# Ways to build a hill



## benealing (Jan 9, 2015)

Hi everyone. I have a 75g up and running and I have gotten some recommendations on building a hill on one side.

1) What are some techniques that you all have used to build hills? I have read about light defusers.

2) Where to place the hill? In a corner? Front to back? Side to side? In the middle?


Once I decide on the hill, is it as simple as uproot the plants in the areas, build the hill, and replant? I have blasting sand as my substrate and the depth right now is about 4-5 inches.

Thanks, 
Ben

Here is the thread to the tank with pictures:

http://www.plantedtank.net/forums/showthread.php?t=867721


----------



## Zoomy (Sep 13, 2014)

Following...as I'm planning to do this on a corner of my 50.


----------



## Diana (Jan 14, 2010)

For me, hills (any substrate) subside over time, so I usually build a retaining wall out of rock and expanding foam filler. I use whatever stone suits the layout- color, size, texture and the black foam sold for ponds.


----------



## PierreG (Nov 29, 2014)

For my bottom (130g with 11" of substrate in the back), I used clay balls in small net bag. Clay balls are neutral, not heavy and allows good water circulation....

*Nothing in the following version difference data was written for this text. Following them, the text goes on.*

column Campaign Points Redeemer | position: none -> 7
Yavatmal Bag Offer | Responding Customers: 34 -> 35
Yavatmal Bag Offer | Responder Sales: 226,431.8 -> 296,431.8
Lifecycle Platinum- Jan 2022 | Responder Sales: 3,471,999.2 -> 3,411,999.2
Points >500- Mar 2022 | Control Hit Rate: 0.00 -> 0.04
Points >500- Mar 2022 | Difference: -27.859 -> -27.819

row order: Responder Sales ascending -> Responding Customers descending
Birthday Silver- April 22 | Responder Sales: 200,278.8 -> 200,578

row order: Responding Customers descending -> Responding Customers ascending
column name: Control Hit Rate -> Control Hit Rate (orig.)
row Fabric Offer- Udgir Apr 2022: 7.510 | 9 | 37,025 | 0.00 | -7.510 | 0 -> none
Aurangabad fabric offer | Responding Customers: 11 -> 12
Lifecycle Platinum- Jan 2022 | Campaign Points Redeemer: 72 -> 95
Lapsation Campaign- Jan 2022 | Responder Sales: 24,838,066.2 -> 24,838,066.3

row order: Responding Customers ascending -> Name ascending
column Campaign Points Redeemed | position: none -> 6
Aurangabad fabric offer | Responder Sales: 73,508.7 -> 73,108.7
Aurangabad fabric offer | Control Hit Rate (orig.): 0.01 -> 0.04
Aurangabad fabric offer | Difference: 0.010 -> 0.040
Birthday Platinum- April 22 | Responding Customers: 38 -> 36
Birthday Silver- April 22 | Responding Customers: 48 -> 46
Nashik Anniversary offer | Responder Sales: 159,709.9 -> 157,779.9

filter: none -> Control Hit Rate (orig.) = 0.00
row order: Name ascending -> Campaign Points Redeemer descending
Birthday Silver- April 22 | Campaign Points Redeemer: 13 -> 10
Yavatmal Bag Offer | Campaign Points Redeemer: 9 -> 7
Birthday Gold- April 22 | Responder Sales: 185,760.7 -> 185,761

http://www.plantedtank.net/forums/yourtanks.php?do=view&id=24793&n=PierreG


----------



## benealing (Jan 9, 2015)

Diana,

Do you have any pictures?

Do you build your retaining wall and then cover it with the substrate so it looks like a hill, or is it a completely separate structure?


----------



## Zoomy (Sep 13, 2014)

I love the pond foam idea (just used that stuff this week to fill in crevices with a 3D background where it met in a corner), but that would be pretty permanent. The clay balls in a bag idea sounds intriguing, too. Pierre, where do you find these? For the bag do you use something like a large media bag?


----------



## Zoomy (Sep 13, 2014)

OK, I think I found the clay balls you were talking about, Pierre...little pebbles/beads used in hydroponics. Looks like they're for growing orchids, specifically.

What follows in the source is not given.